Broken Stars edited by Ken Liu Head of Zeus
There’s a story in Broken Stars – a new anthology of Chinese science fiction – called “The Restaurant at the End of the Universe”. Written by Anna Wu, it offers a recipe for the perfect writer. The ingredients include “mastery over plot structure” from a great playwright (“author A”) and an “ear for language” from the finest poet (“author B”). In the recipe, “author D” writes science fiction: “His stories were strange, clever things, well known throughout the galaxies. Ah Chen wanted his imagination.”
It’s quite a claim: science fiction = cleverness + strangeness + imagination, not least for a genre that traditionally inspires mockery and zealotry in equal measure. As Ray Bradbury, author of Fahrenheit 451 (1953), wryly noted: “I have never listened to anyone who criticised my taste in space travel, sideshows or gorillas. When this occurs, I pack up my dinosaurs and leave the room.”

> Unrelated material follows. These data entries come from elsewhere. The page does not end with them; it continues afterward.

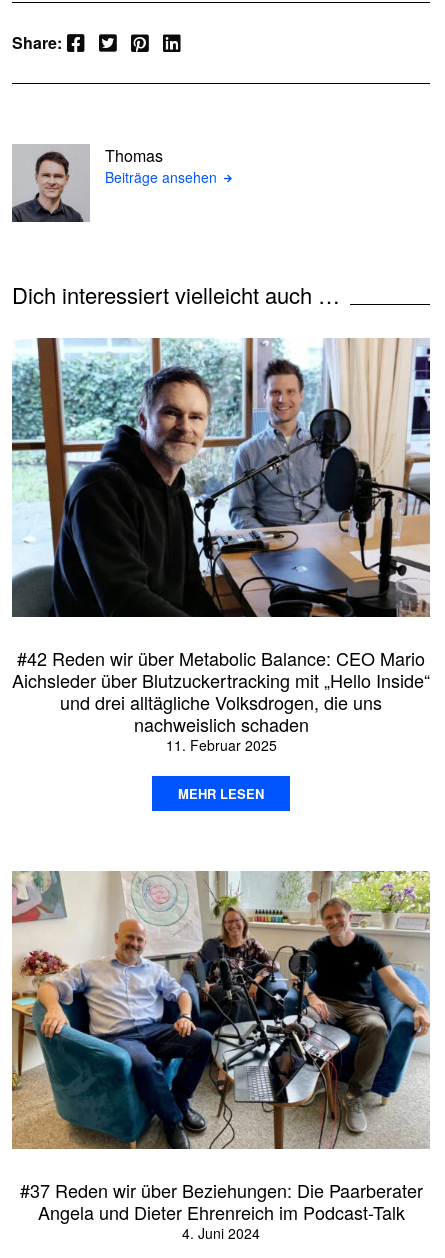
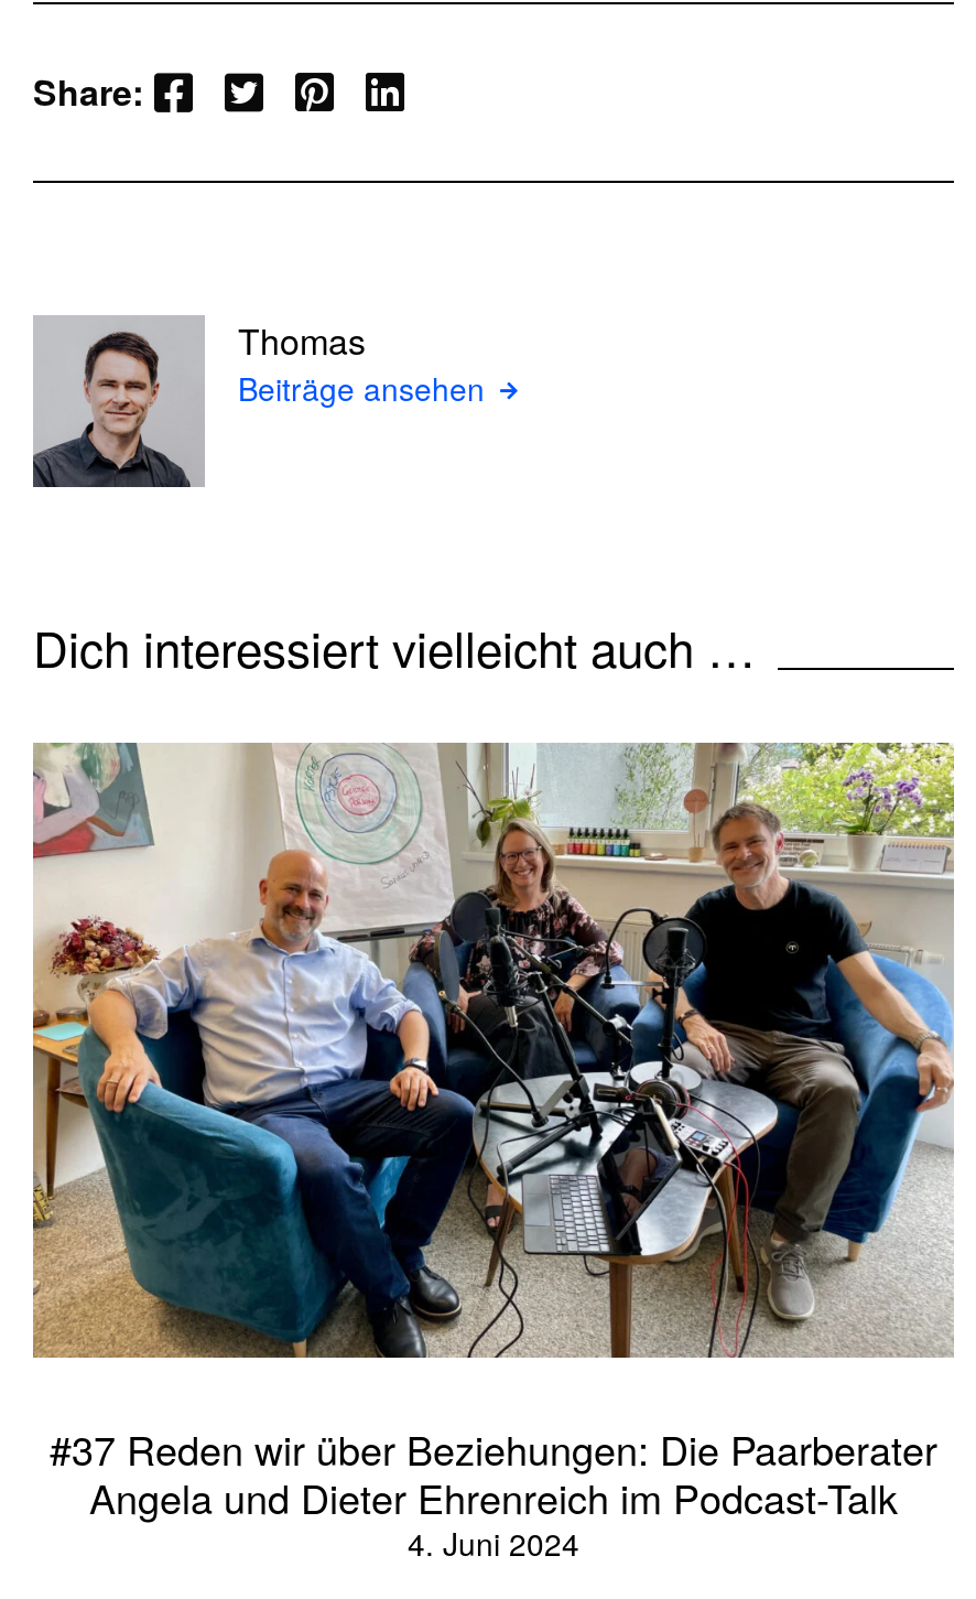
[11,337,431,803] [image] | #42 Reden wir über Metabolic Balance: CEO Mario | Aichsleder über Blutzuckertracking mit „Hello Inside“ | und drei alltägliche Volksdrogen, die uns | nachweislich schaden | 11. Februar 2025 | MEHR LESEN -> none

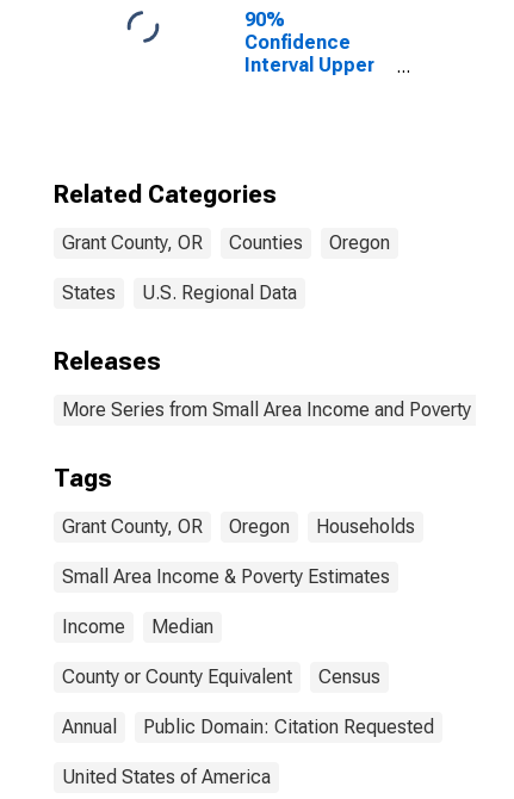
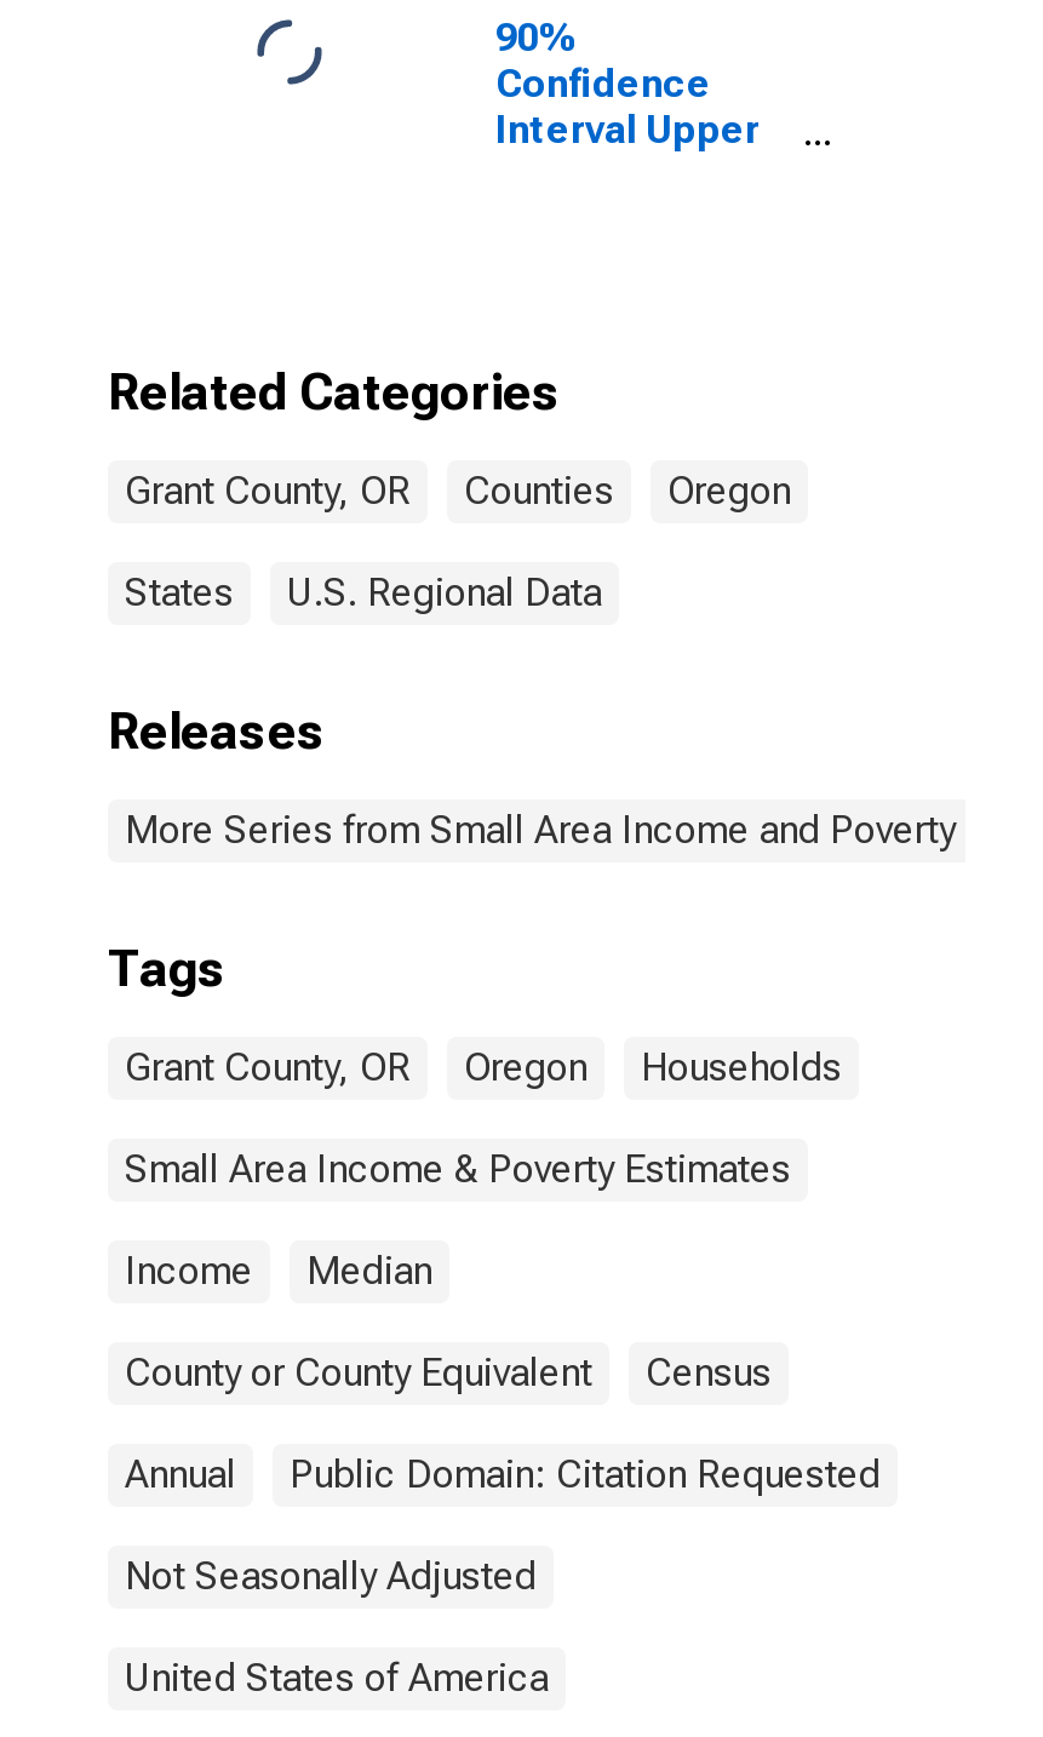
none -> [125,1553,537,1599] Not Seasonally Adjusted

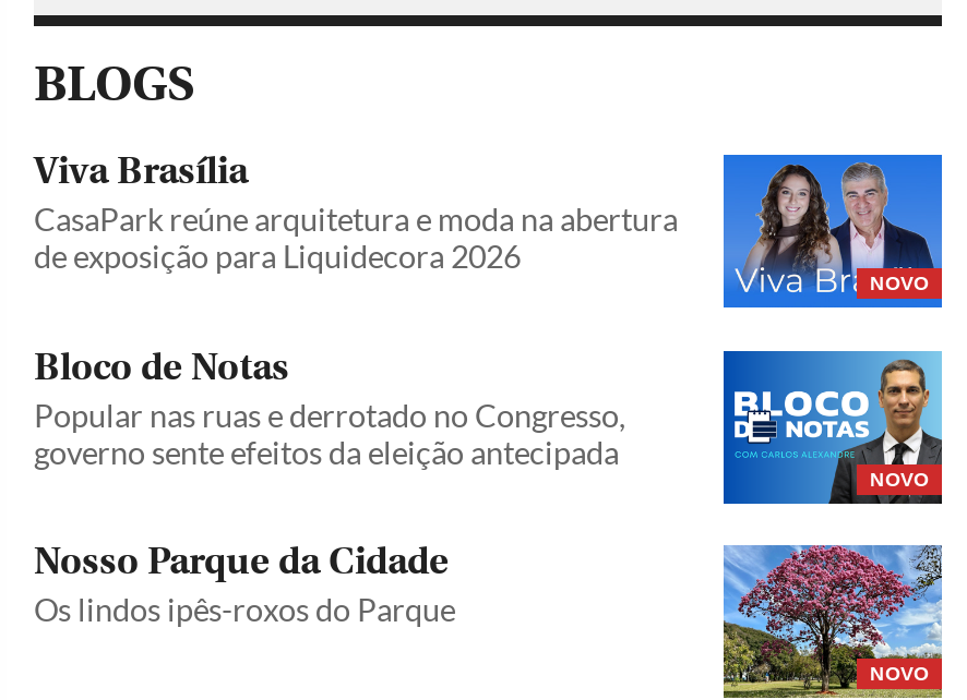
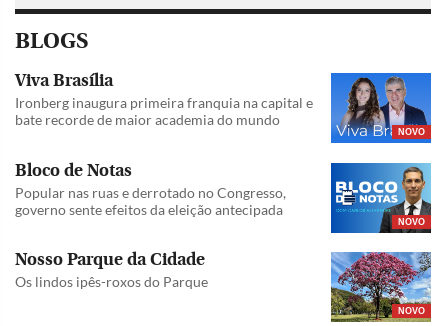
[34,202,678,276] CasaPark reúne arquitetura e moda na abertura | de exposição para Liquidecora 2026 -> [15,94,313,128] Ironberg inaugura primeira franquia na capital e | bate recorde de maior academia do mundo

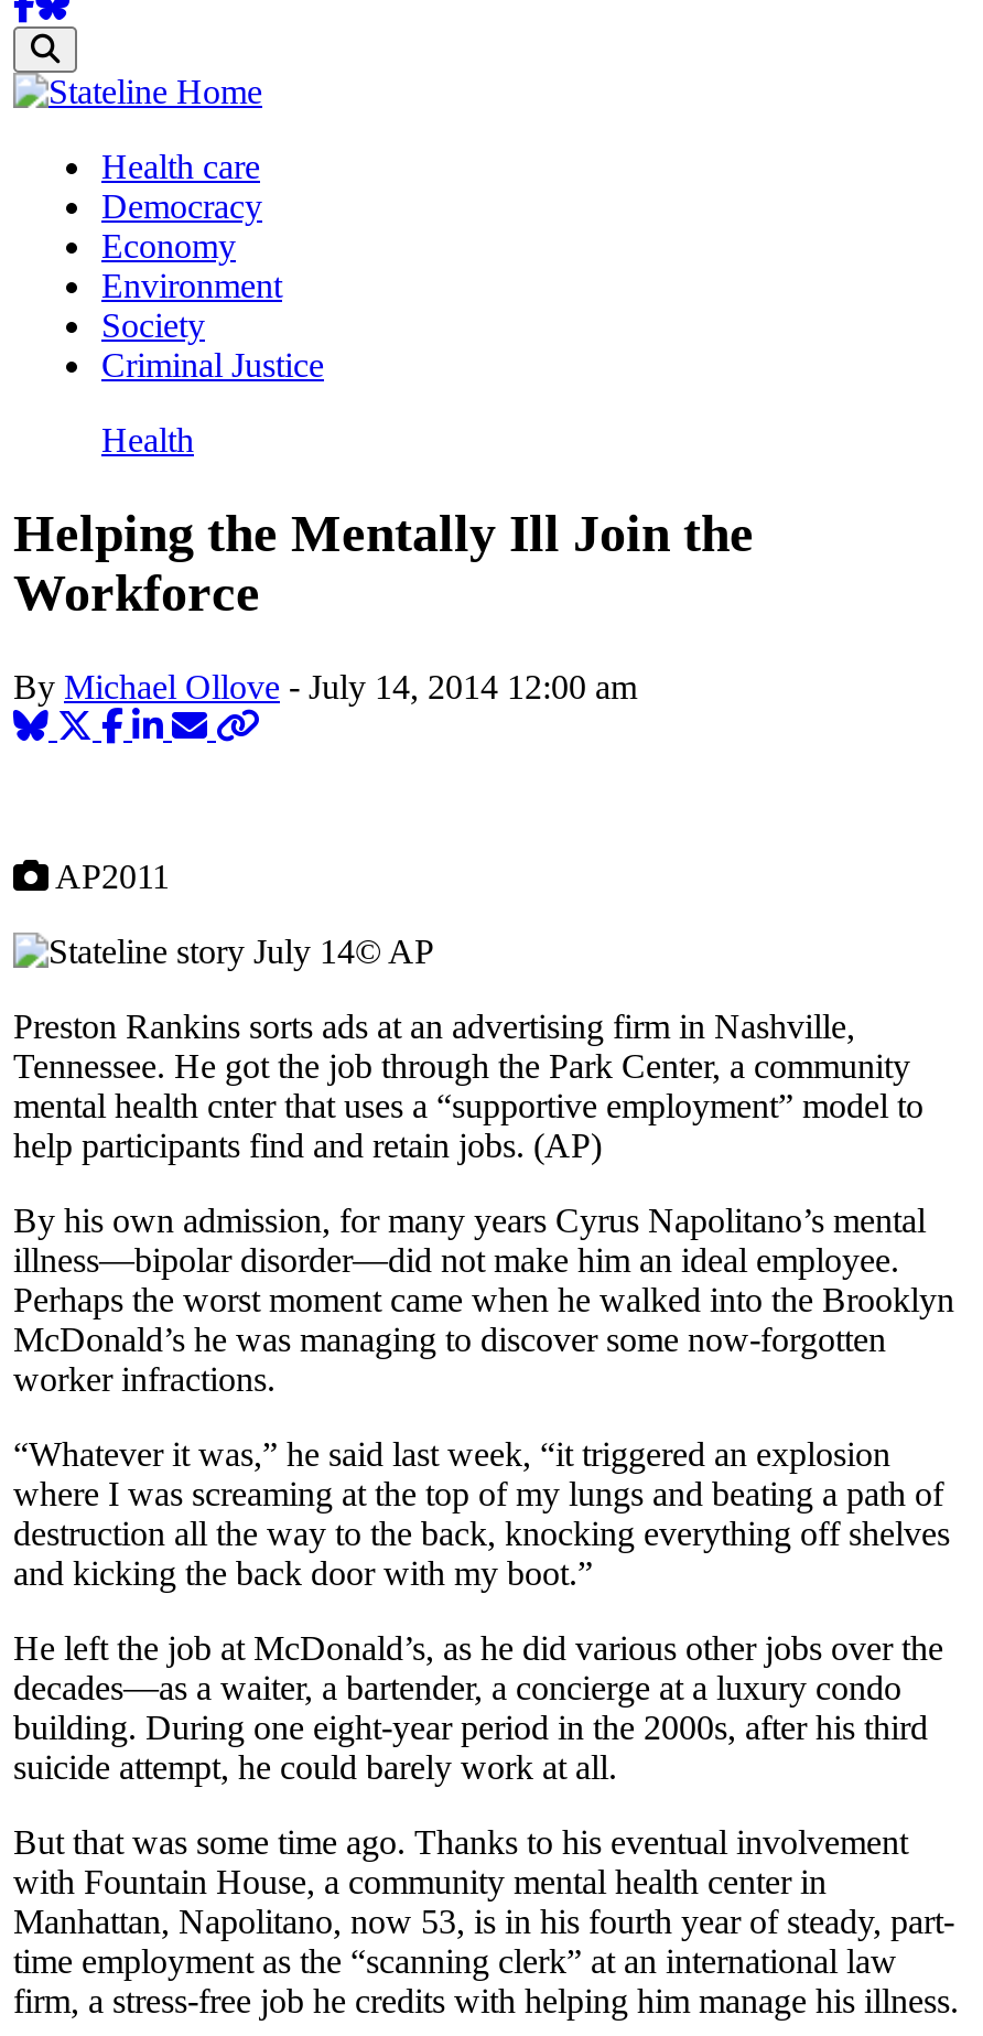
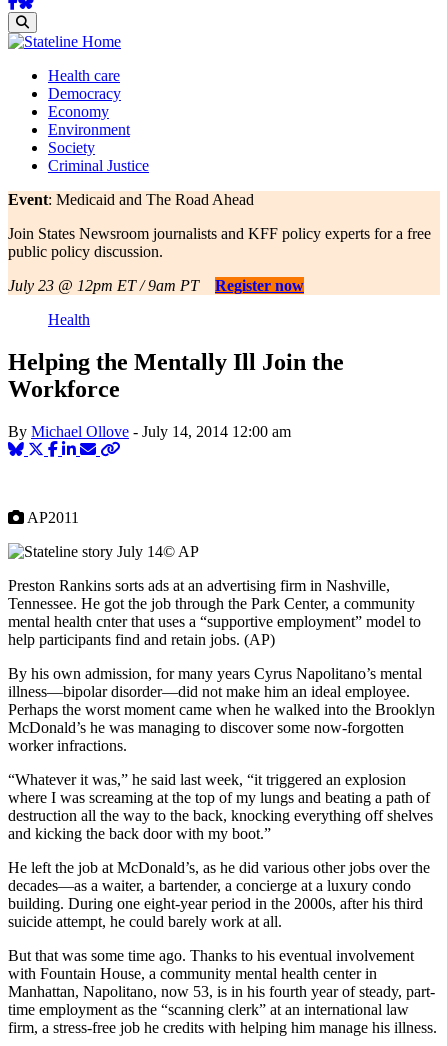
none -> [8,191,431,294] Event: Medicaid and The Road Ahead | Join States Newsroom journalists and KFF policy experts for a free | public policy discussion. | July 23 @ 12pm ET / 9am PT | Register now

Another riposte is provided by Broken Stars itself. The 16 newly translated stories by 14 writers make it hard to find fault with Wu’s crude equation. If it’s cleverness, strangeness and imagination you’re after, you’ve come to the right place, for the book has, among other things: a hot-air balloon flying over Song-dynasty China 800 years before its invention; a man being phoned by a future version of himself from a Shanghai that is mostly under water; a talking dolphin in love with a submarine; and a robot learning how to be history’s worst liar, surpassing the infamous “Bulls**t King”.